Bupati Sumbawa, Syarafuddin Jarot mengungkapkan, proyek tersebut sempat berada di ambang kegagalan bahkan hampir keluar dari daftar proyek nasional. Namun, melalui lobi intensif pemerintah daerah bersama Komisi IV DPR RI dan pihak investor, proyek akhirnya berhasil diselamatkan.
“Proyek ini sempat hilang dari daftar nasional. Kami resah dan gelisah, bahkan sempat terjadi ketegangan internal karena khawatir gagal. Alhamdulillah, setelah perjuangan panjang, hari ini (kemarin, red) proyek monumental ini resmi dimulai,” ujarnya.
Menurutnya, proyek hilirisasi unggas menjadi kebanggaan masyarakat Sumbawa dan NTB karena masuk dalam enam proyek groundbreaking pertama secara nasional. Dari total 500 kabupaten dan 38 provinsi di Indonesia, Sumbawa menjadi salah satu daerah lokasi pembangunan industri strategis tersebut.

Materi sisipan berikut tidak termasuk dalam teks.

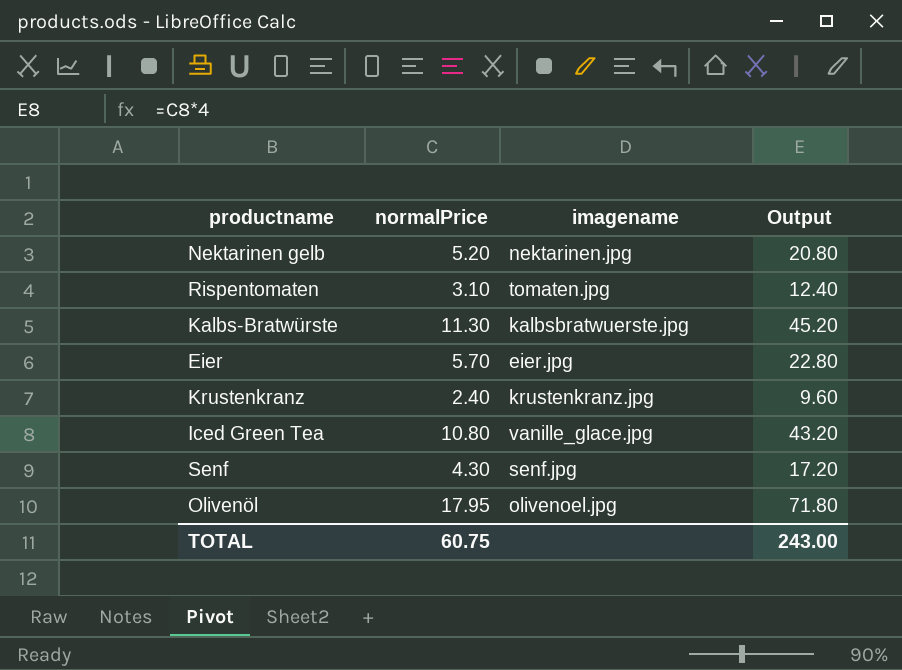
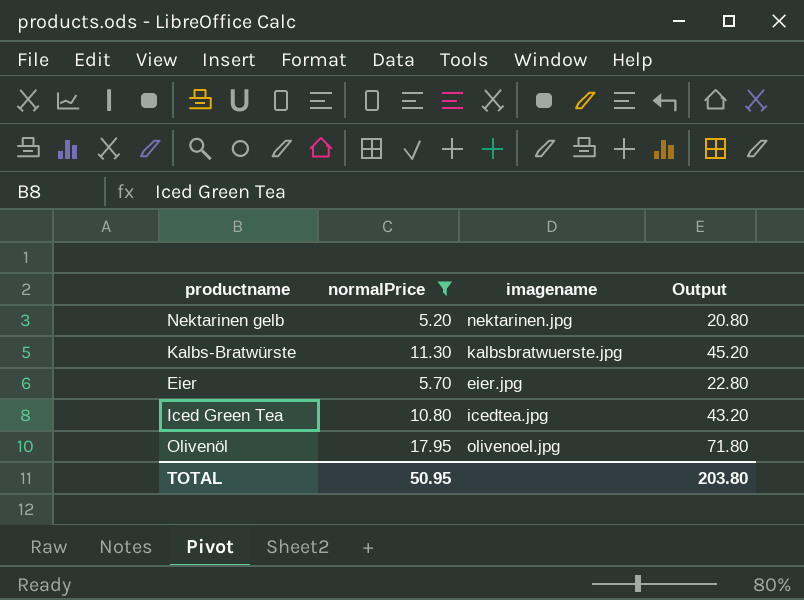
filter: none -> normalPrice >= 5.20
Iced Green Tea | imagename: vanille_glace.jpg -> icedtea.jpg
TOTAL | normalPrice: 60.75 -> 50.95
TOTAL | Output: 243.00 -> 203.80

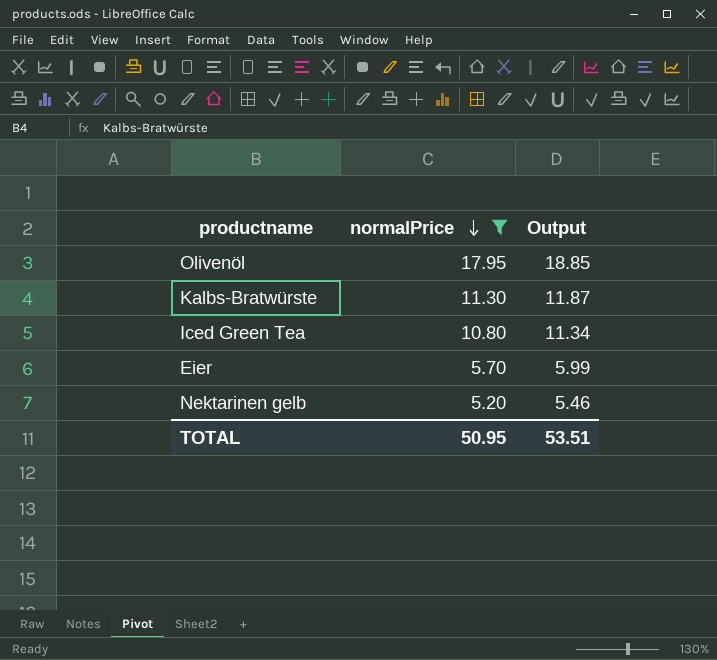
row order: none -> normalPrice descending
column imagename | position: 3 -> none
column Output | formula: [normalPrice] * 4 -> [normalPrice] * 1.05
TOTAL | Output: 203.80 -> 53.51

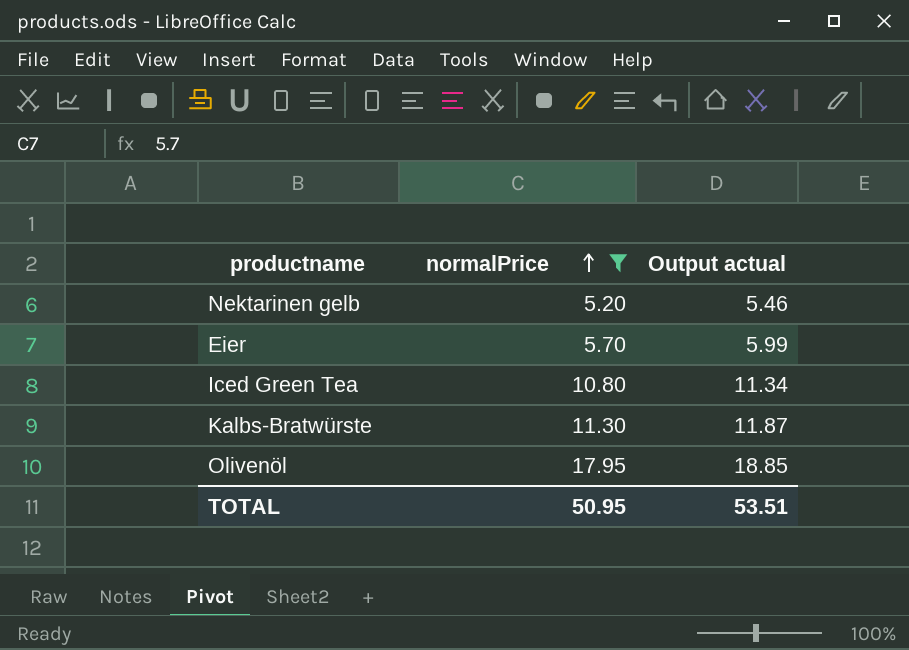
row order: normalPrice descending -> normalPrice ascending
column name: Output -> Output actual

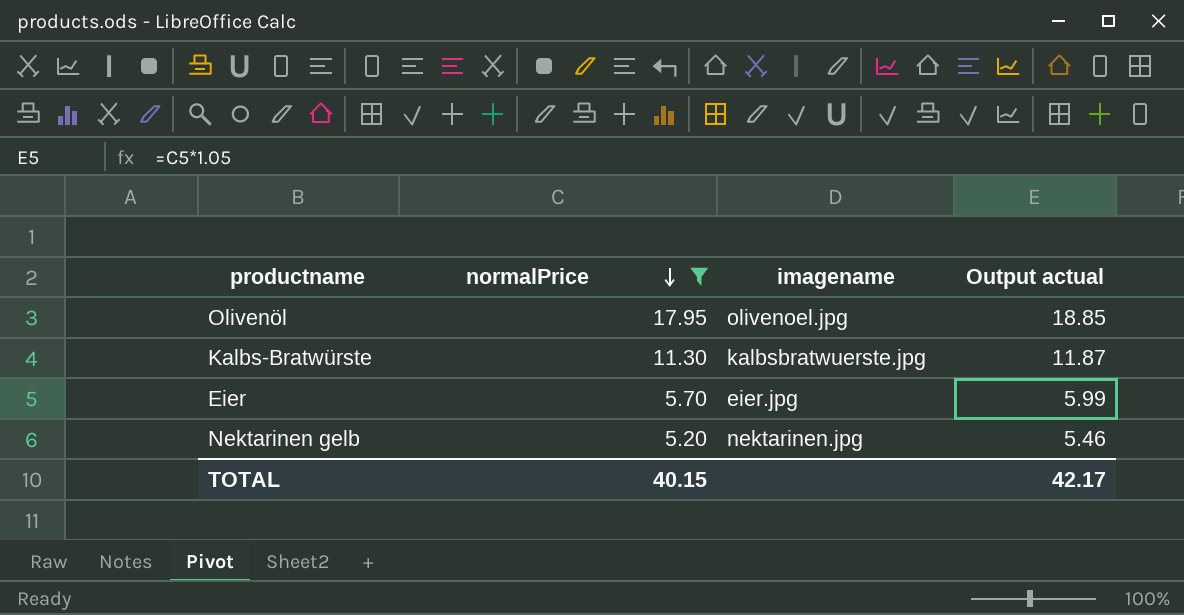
row order: normalPrice ascending -> normalPrice descending
column imagename | position: none -> 3
row Iced Green Tea: 10.80 | 11.34 -> none
TOTAL | normalPrice: 50.95 -> 40.15
TOTAL | Output actual: 53.51 -> 42.17

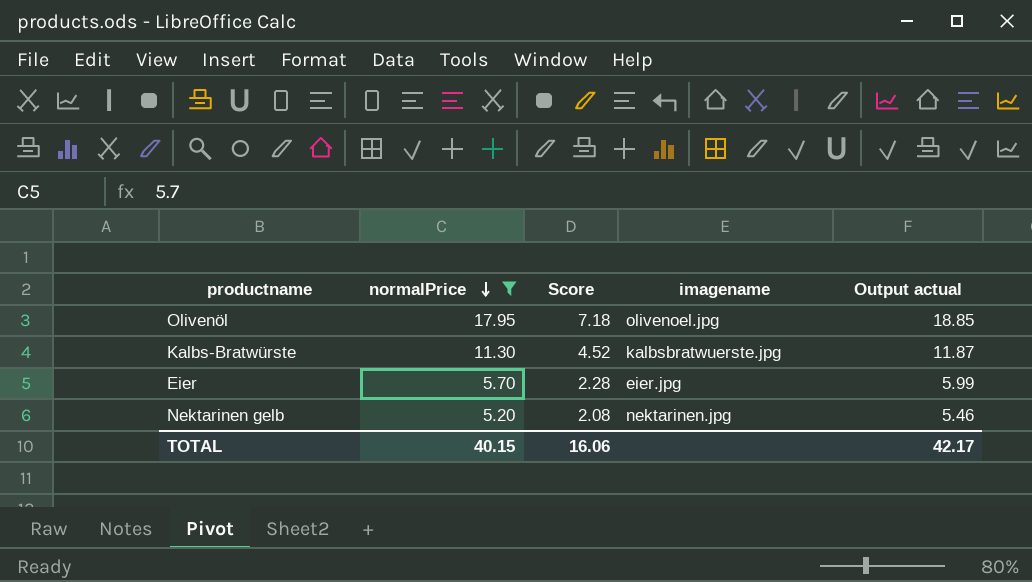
column Score | formula: none -> [normalPrice] * 0.4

Bupati Jarot menjelaskan, investasi tahap awal sebesar Rp1,3 triliun fokus pada pembangunan infrastruktur utama industri peternakan modern. Secara keseluruhan, proyek ini diproyeksikan berkembang dengan potensi investasi hingga puluhan triliun rupiah yang melibatkan UMKM, koperasi, serta kelompok peternak lokal.
“Investasi tahap awal sebesar Rp1,3 triliun untuk pembangunan infrastruktur industri modern. Secara keseluruhan investasi ini juga terlibat UMKM, koperasi, serta kelompok ternak lokal,” jelasnya.